Was braucht es deiner Meinung nach um als Club oder Kulturbetrieb durch die Krise zu kommen. Woran fehlt es am allermeisten?
Es braucht aktuell natürlich viel ehrenamtliches Engagement aller Beteiligten in ihren jeweiligen Häusern. Hier muss man natürlich schauen, dass es nicht zu einer weiteren Prekarisierung der Arbeitsverhältnisse kommt. Mit jedem Tag, den die Schließungen andauern, steigt das Risiko, dass ein ganzes Stück der Kulturangebote verloren geht. Was auf jeden Fall vielen Klubs, und, wie ich denke, allen von der aktuellen Situation betroffenen Gewerbetreibenden helfen würde, wäre eine gesetzliche Grundlage, Mieten aussetzen zu können, wenn man wie aktuell geschlossen bleiben muss und so keinerlei Umsatz erzielen darf. Nicht jeder Vermieter ist auch gesprächsbereit.
Der weitaus größere Teil der Freien und Selbstständigen wurde bis dato komplett vernachlässigt. In der Kulturbranche arbeitet ein großer Teil der Menschen als Selbstständige ohne größere Betriebsausgaben. Die eigene Arbeitskraft, Knowhow und ihre Softskills sind das Haupt-Betriebsmittel vieler Techniker, Tänzer, Gestalter, Grafiker, Kellner, Köche oder Türsteher.

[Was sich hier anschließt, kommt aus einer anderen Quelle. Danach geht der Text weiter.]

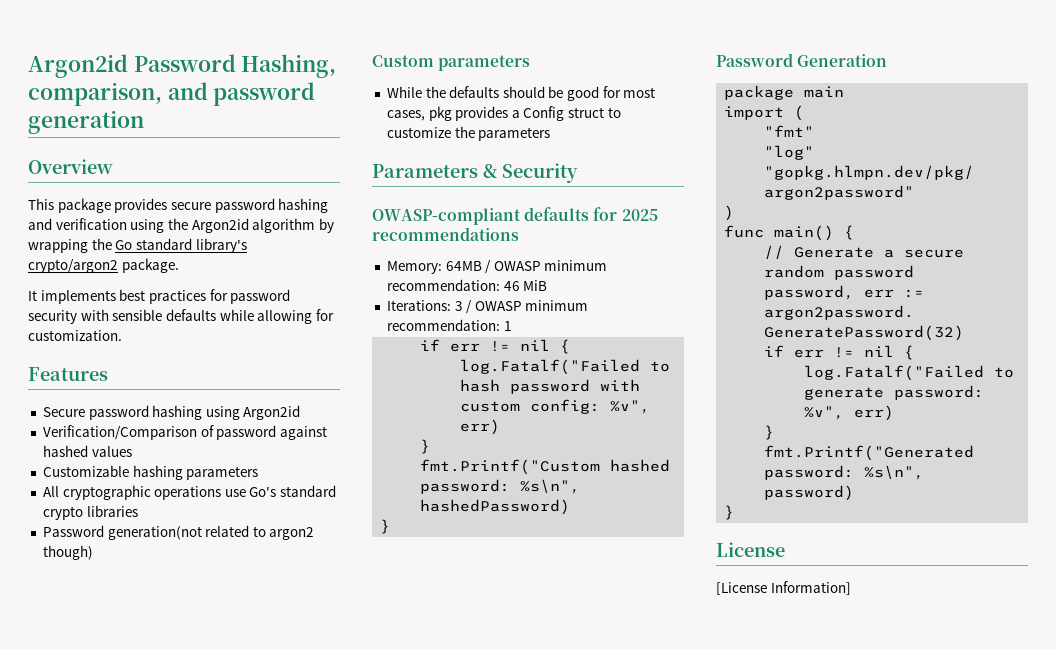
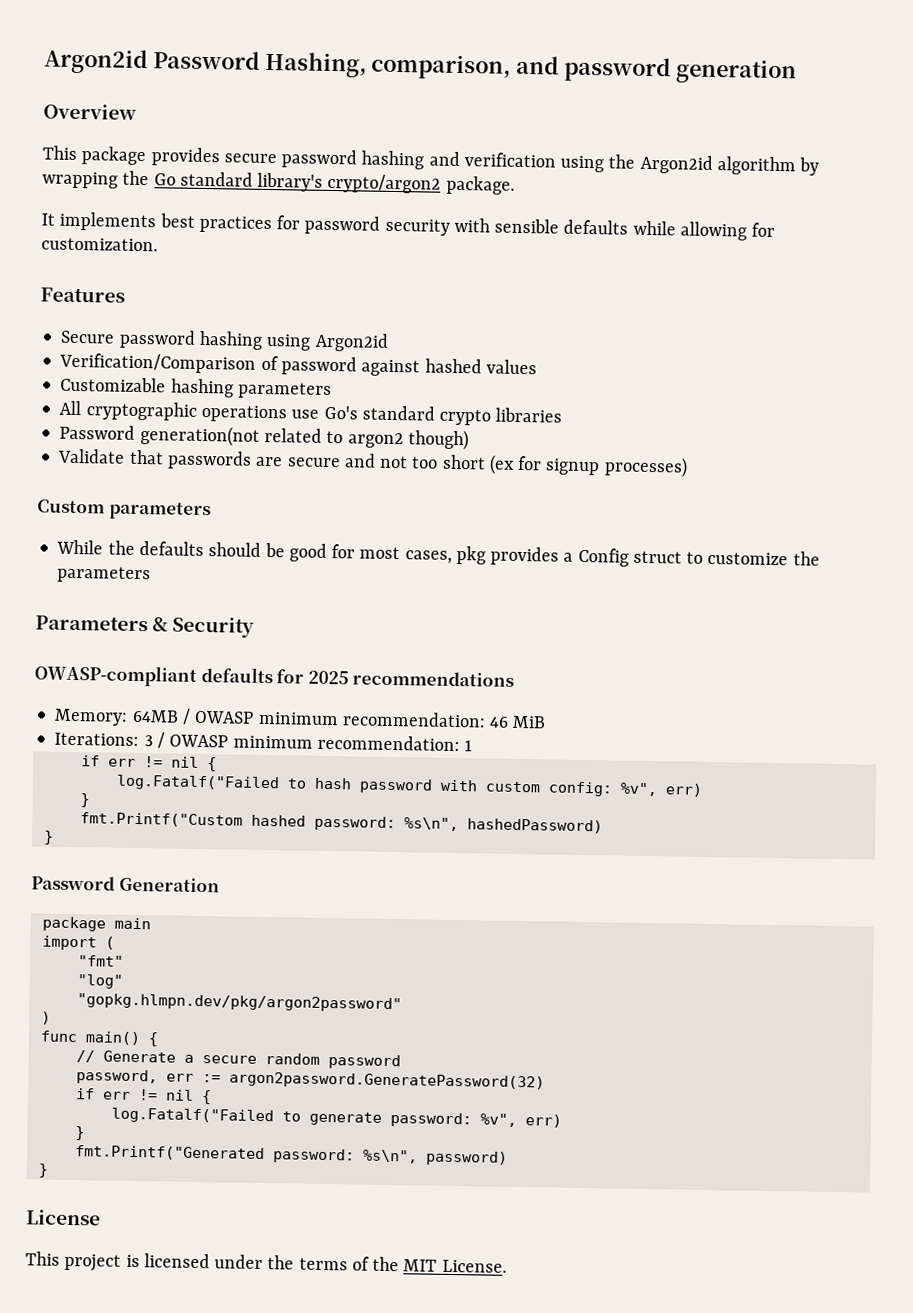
+ Validate that passwords are secure and not too short (ex for signup processes)
- [License Information]
+ This project is licensed under the terms of the MIT License.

Alle stehen gerade jetzt ohne Einkommen da und bekommen bisher außer dem Gang in die Arbeitslosigkeit oder Verschuldung keine Lösungen angeboten.
Es sollen ja schrittweise wieder Veranstaltungen möglich sein. Welche Alternativen sind realistisch und was macht dir im Hinblick auf kommende Lockerungen vielleicht Sorgen?
Das ist leider komplett abhängig von den Entwicklungen, über die wir aktuell immer nur mutmaßen können. Wir sind auf alles vorbereitet und haben die letzten Wochen damit zugebracht, uns die Köpfe zu zerbrechen, was wir wann wieder machen können. Das haben wir jetzt erst mal mehr oder weniger auf Eis gelegt. Wenn es so weit ist, sind wir wieder am Start – sofern wir es dann noch können. Alles andere ist wohl Kaffeesatzleserei. Wir werden sehen, wie es sich weltweit entwickelt, da ja vor allem internationale Künstler auch noch keinen Tourplan schmieden können, wenn nur Deutschland zur Normalität findet. Und ich gehe stark davon aus, dass es Normalität wie wir sie von vor einigen Monaten kennen, nicht vor einem Impfstoff geben wird. Alles andere wäre wohl auch unvernünftig.
Es bleibt zu hoffen, dass viele sich in dieser Zeit Gedanken machen, ob sie überhaupt so wie vorher weiter leben wollen. Ob ein »immer mehr« für »immer günstiger« oder ein »immer selbstoptimierteres Arbeiten« wirklich gesund für den Planeten, die Gesellschaft, die eigene Psyche ist, muss wohl jeder für sich selbst beantworten. Bestenfalls auch gegen die eigene Bequemlichkeit.